_Try it_
Find the line with "[299,1395,499,1415] file on" in the entries below. Repeat it, every following line, and the line with "[299,1482,307,1495] 1 ->", exactly and with nothing added.

_Records for this task_
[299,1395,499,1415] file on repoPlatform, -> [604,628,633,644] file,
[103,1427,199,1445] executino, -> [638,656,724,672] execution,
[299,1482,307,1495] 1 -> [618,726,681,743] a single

---

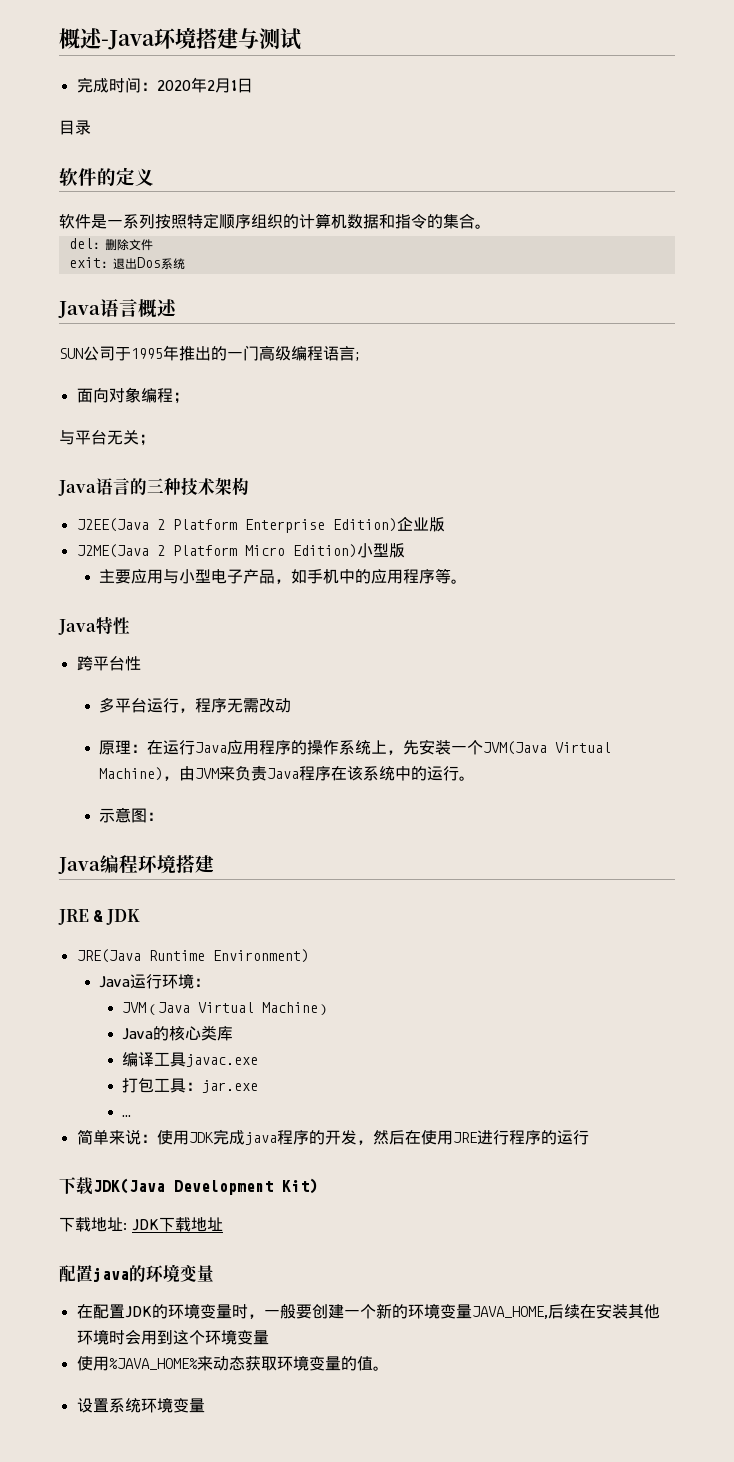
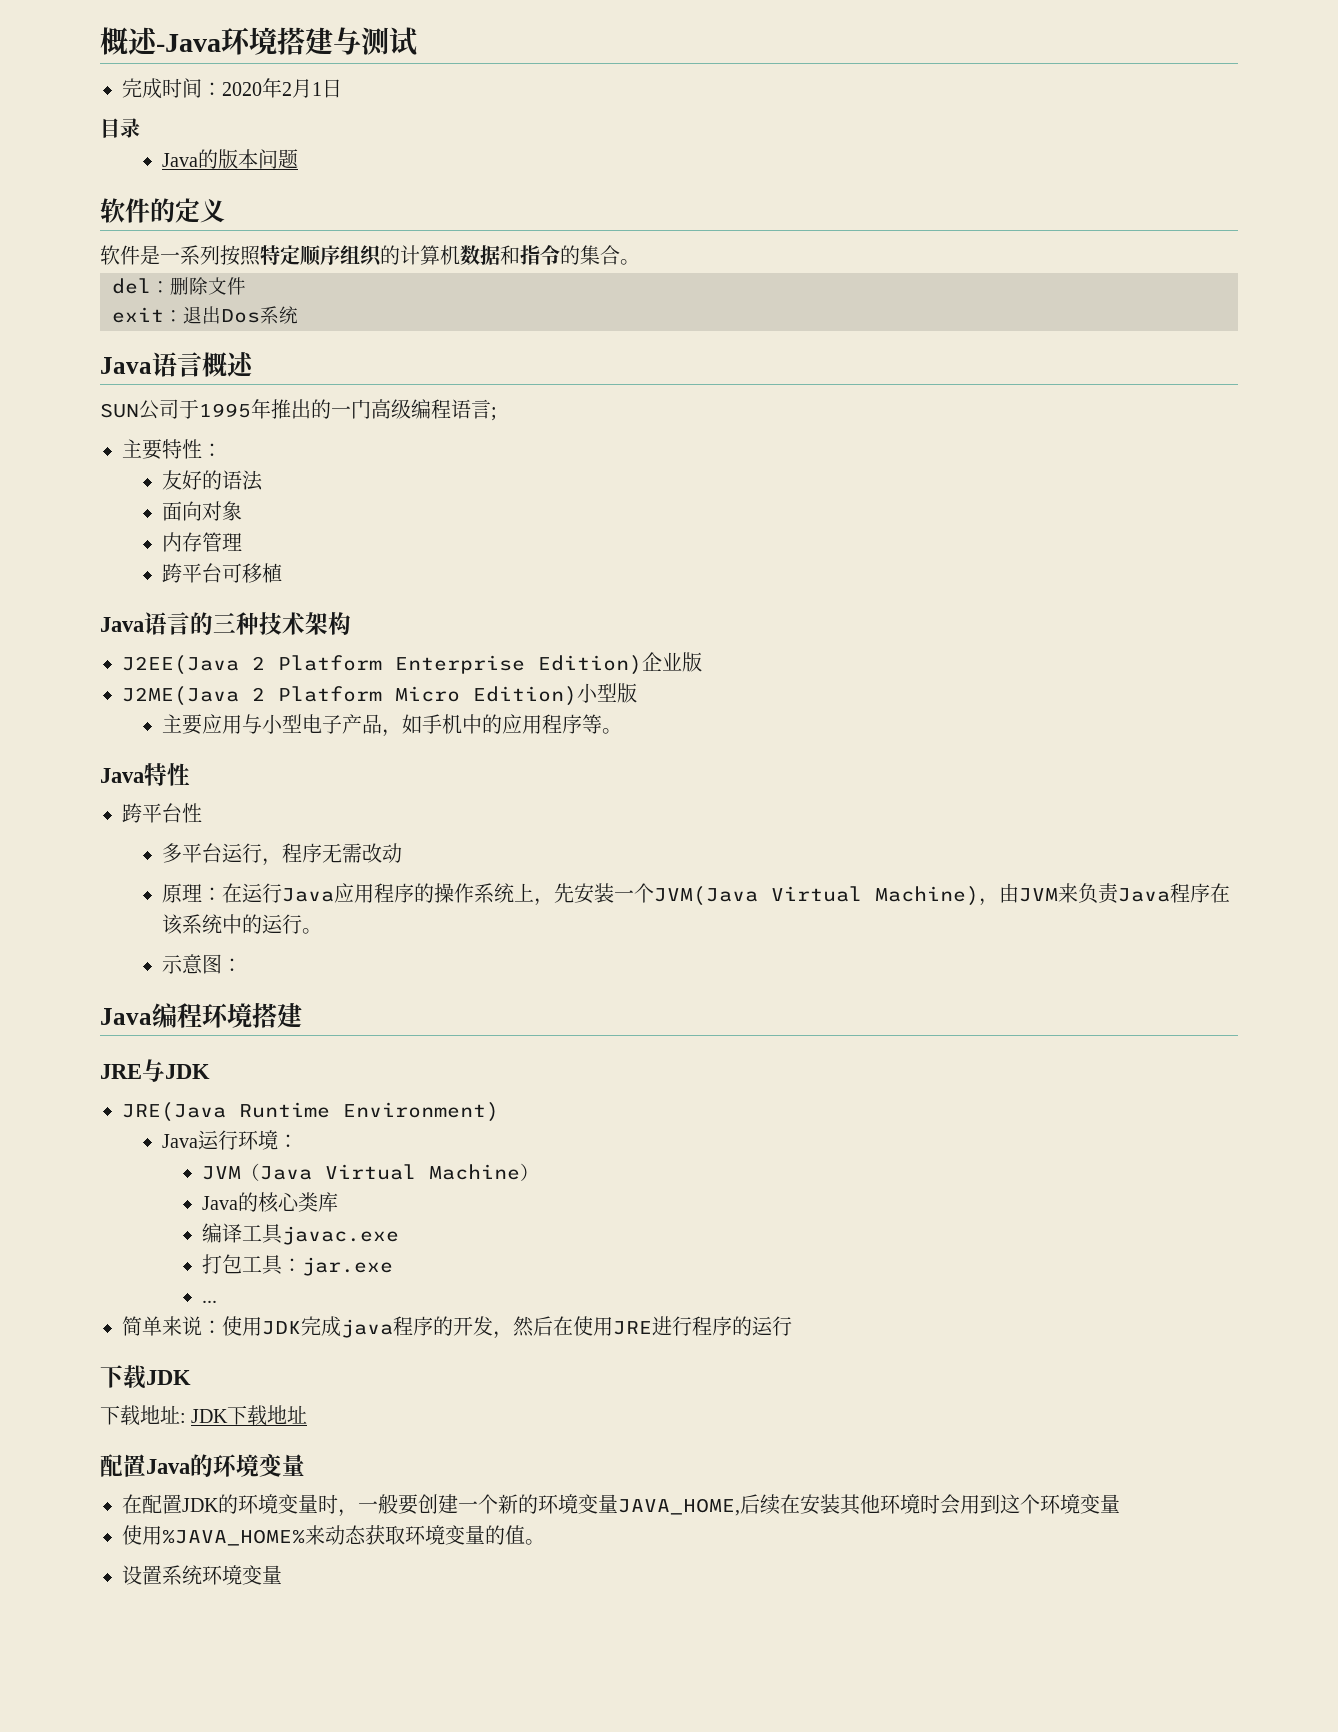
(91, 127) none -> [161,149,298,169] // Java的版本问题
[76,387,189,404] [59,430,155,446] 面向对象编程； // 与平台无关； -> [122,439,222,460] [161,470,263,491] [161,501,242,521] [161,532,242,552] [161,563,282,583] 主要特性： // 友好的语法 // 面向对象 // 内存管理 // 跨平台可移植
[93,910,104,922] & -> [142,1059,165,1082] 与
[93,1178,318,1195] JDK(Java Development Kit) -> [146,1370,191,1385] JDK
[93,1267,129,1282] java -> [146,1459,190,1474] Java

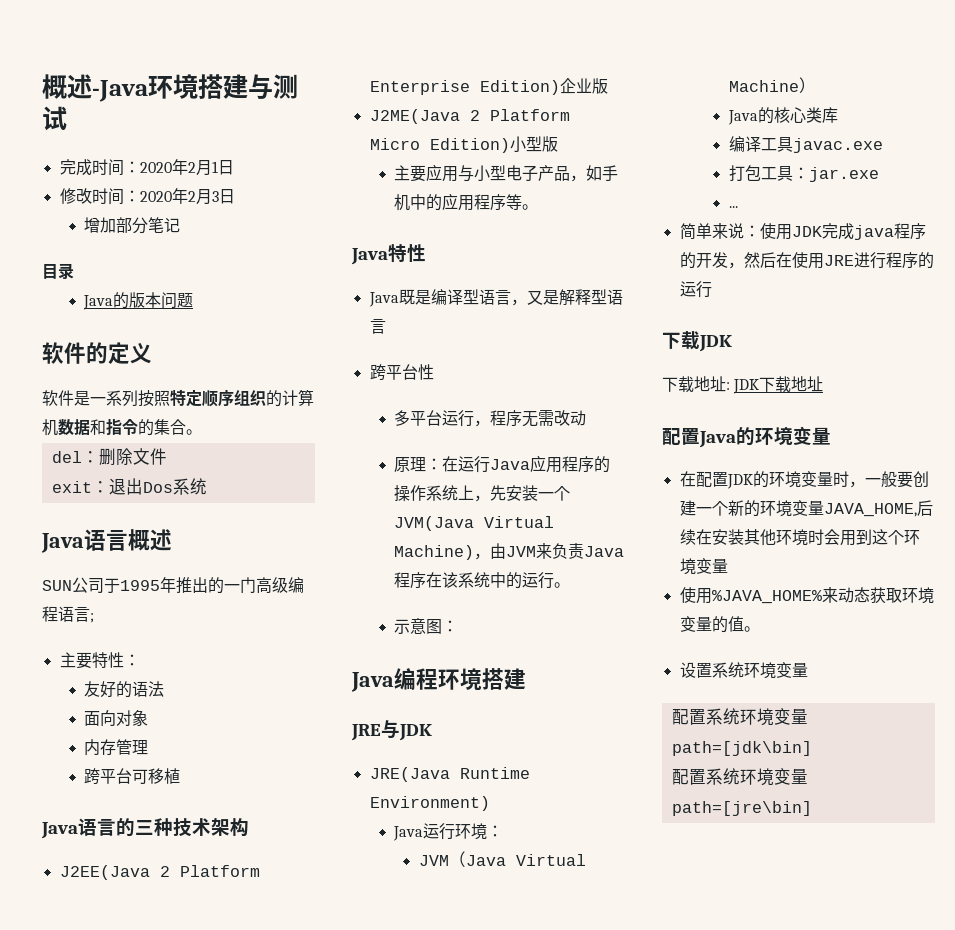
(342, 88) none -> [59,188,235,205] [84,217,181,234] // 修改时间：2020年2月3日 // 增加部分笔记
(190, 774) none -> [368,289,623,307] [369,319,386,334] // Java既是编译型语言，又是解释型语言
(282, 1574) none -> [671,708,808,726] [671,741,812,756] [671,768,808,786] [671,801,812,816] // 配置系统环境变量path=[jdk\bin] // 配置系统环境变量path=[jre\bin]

_Exercise result_
[299,1395,499,1415] file on repoPlatform, -> [604,628,633,644] file,
[103,1427,199,1445] executino, -> [638,656,724,672] execution,
[299,1482,307,1495] 1 -> [618,726,681,743] a single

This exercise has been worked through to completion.